Your answer must be a single number: the count of lines in the entries below that hold "flabel".

____________

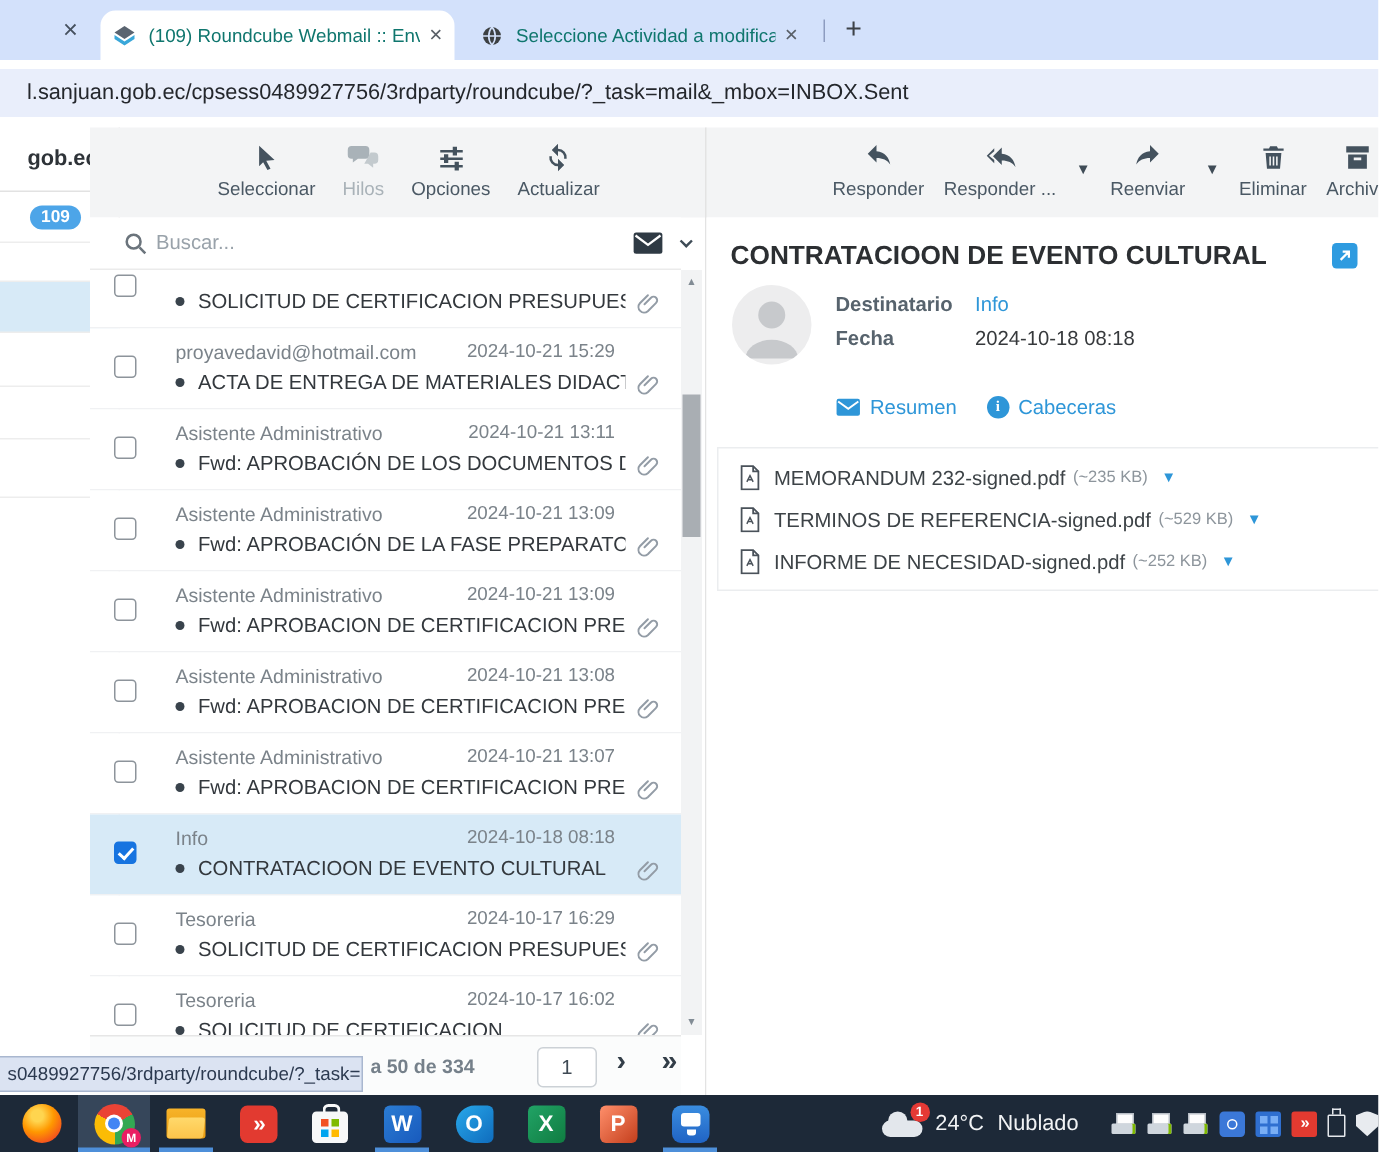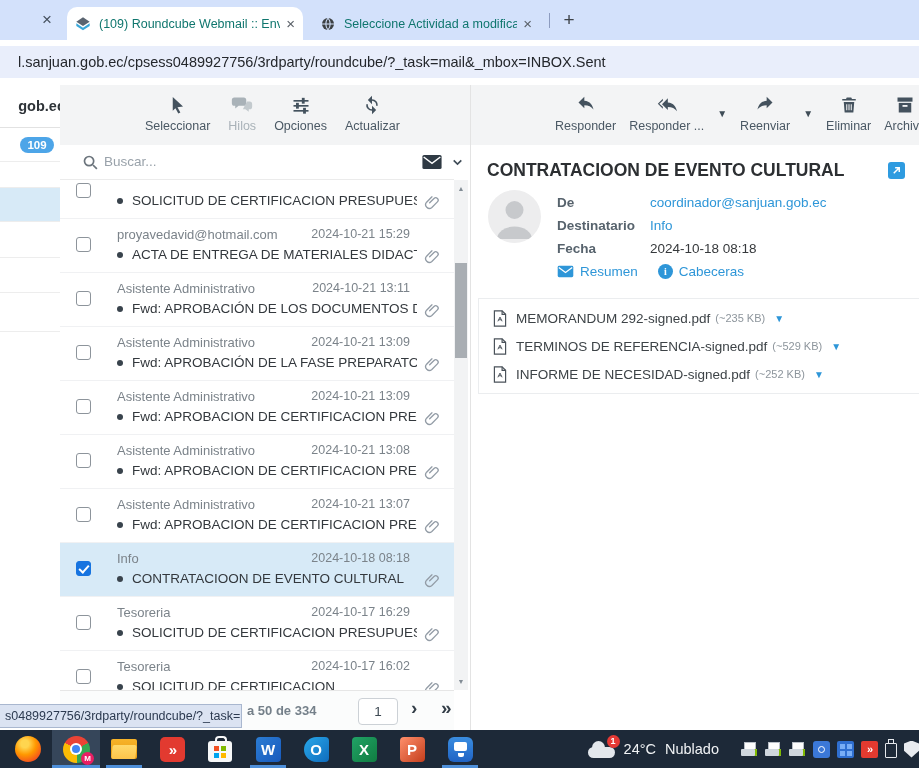--- a/index.html
+++ b/index.html
@@ -508,24 +508,20 @@
             <path d="M6 18L18 6M9 6h9v9"></path>
           </svg>
       </span>
       <div id="mv-avatar">
         <svg width="53" height="53" viewBox="0 0 53 53">
             <circle cx="26.5" cy="20" r="9" fill="#c7c9cc"></circle>
             <path d="M9 49a17.5 12.5 0 0135 0z" fill="#c7c9cc"></path>
           </svg>
       </div>
       <div id="mv-fields">
-  <div class="fld">
-    <span class="flabel">De</span>
-    <span class="fvalue link">coordinador@sanjuan.gob.ec</span>
-  </div>
 
   <div class="fld">
     <span class="flabel">Destinatario</span>
     <span class="fvalue link">Info</span>
   </div>
 
   <div class="fld">
     <span class="flabel">Fecha</span>
     <span class="fvalue">2024-10-18 08:18</span>
   </div>
@@ -545,21 +541,21 @@
       </div>
       <div id="mv-atts">
   <div class="att-row">
     <span>
       <svg width="14" height="17" viewBox="0 0 20 24" fill="none" stroke="#4a525a" stroke-width="1.7">
                 <path d="M2 1h11l5 5v17H2z"></path>
                 <path d="M13 1v5h5"></path>
                 <path d="M7 16l3-6 3 6M8.2 13.8h3.6" stroke-width="1.4"></path>
               </svg>
     </span>
-    <span class="att-name">MEMORANDUM 292-signed.pdf</span>
+    <span class="att-name">MEMORANDUM 232-signed.pdf</span>
     <span class="att-size">(~235 KB)</span>
     <span class="att-caret">▼</span>
   </div>
 
   <div class="att-row">
     <span>
       <svg width="14" height="17" viewBox="0 0 20 24" fill="none" stroke="#4a525a" stroke-width="1.7">
                 <path d="M2 1h11l5 5v17H2z"></path>
                 <path d="M13 1v5h5"></path>
                 <path d="M7 16l3-6 3 6M8.2 13.8h3.6" stroke-width="1.4"></path>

____________

• Answer to the exercise: 3